A survey found that almost 25% of small businesses in the U.S. are considering to permanently close their operations and 12% are facing possible bankruptcy. Some of them are wondering what will happen to their Paycheck Protection Program loans (PPP) or Economic injury Disaster Loans after their permanent closure.
According to some experts, loans less than $25,000 offer relatively favorable terms for borrowers because these loans can be generally discharged in the event of bankruptcy. For PPP borrowers, loans can be forgiven if they comply with program guidelines.

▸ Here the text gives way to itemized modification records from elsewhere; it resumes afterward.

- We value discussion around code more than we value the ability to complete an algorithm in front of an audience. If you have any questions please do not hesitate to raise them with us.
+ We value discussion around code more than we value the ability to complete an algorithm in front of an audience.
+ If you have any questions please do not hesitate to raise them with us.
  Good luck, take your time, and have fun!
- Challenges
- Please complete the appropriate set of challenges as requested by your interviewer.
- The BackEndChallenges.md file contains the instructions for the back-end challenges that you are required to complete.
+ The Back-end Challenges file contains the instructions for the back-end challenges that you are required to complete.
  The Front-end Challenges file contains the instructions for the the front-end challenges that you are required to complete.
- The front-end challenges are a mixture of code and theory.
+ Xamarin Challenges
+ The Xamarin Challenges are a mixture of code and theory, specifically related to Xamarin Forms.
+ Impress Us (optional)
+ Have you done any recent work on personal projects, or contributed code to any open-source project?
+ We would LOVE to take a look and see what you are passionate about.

But borrowers should not take loan default lightly. This is because the creditor, which is the federal government in this case, can report the business to credit scoring companies. Also, the federal government can seize federally held assets such as income tax refunds and any other amounts due from the government.

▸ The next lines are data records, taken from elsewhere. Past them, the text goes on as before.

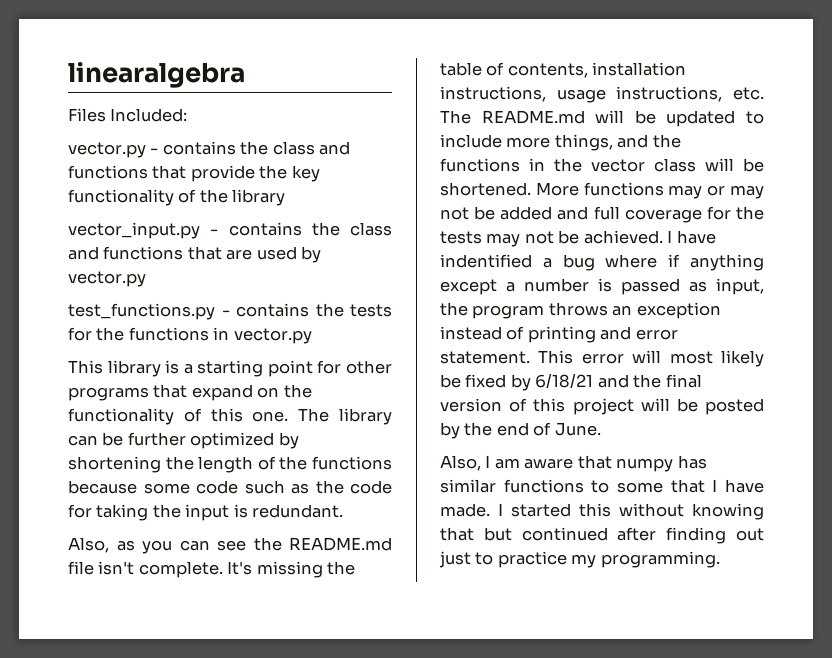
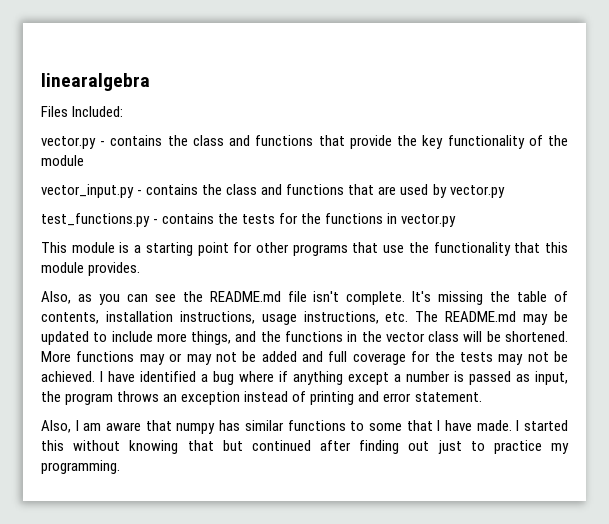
- vector.py - contains the class and functions that provide the key functionality of the library
+ vector.py - contains the class and functions that provide the key functionality of the module
- This library is a starting point for other programs that expand on the functionality of this one. The library can be further optimized by shortening the length of the functions because some code such as the code for taking the input is redundant.
+ This module is a starting point for other programs that use the functionality that this module provides.
- It's missing the table of contents, installation instructions, usage instructions, etc. The README.md will be updated to include more things, and the functions in the vector class will be shortened.
+ It's missing the table of contents, installation instructions, usage instructions, etc. The README.md may be updated to include more things, and the functions in the vector class will be shortened.
- I have indentified a bug where if anything except a number is passed as input, the program throws an exception instead of printing and error statement. This error will most likely be fixed by 6/18/21 and the final version of this project will be posted by the end of June.
+ I have identified a bug where if anything except a number is passed as input, the program throws an exception instead of printing and error statement.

For EIDL loans that exceed $25,000, the situation is different because these loans are collateralized. And as such, the Small Business Administration (SBA) could seize a company’s remaining assets such as warehouse inventory, receivables and equipment to cover a borrower’s outstanding debt. The situation is worse for EIDL loans that exceed $200,000 because they require a personal guarantee. This means the lender can seize the borrower’s personal assets such as cars, investment, personal tax refunds and bank account to cover the outstanding debt.
To avoid loan default, Dallas-based attorney Nick Oberheiden suggests seeking bankruptcy protection. He recommends filing Chapter 11 bankruptcy under the Small Business Reorganization Act because it provides small businesses a really fast and unbureaucratic reorganization while they are in bankruptcy protection.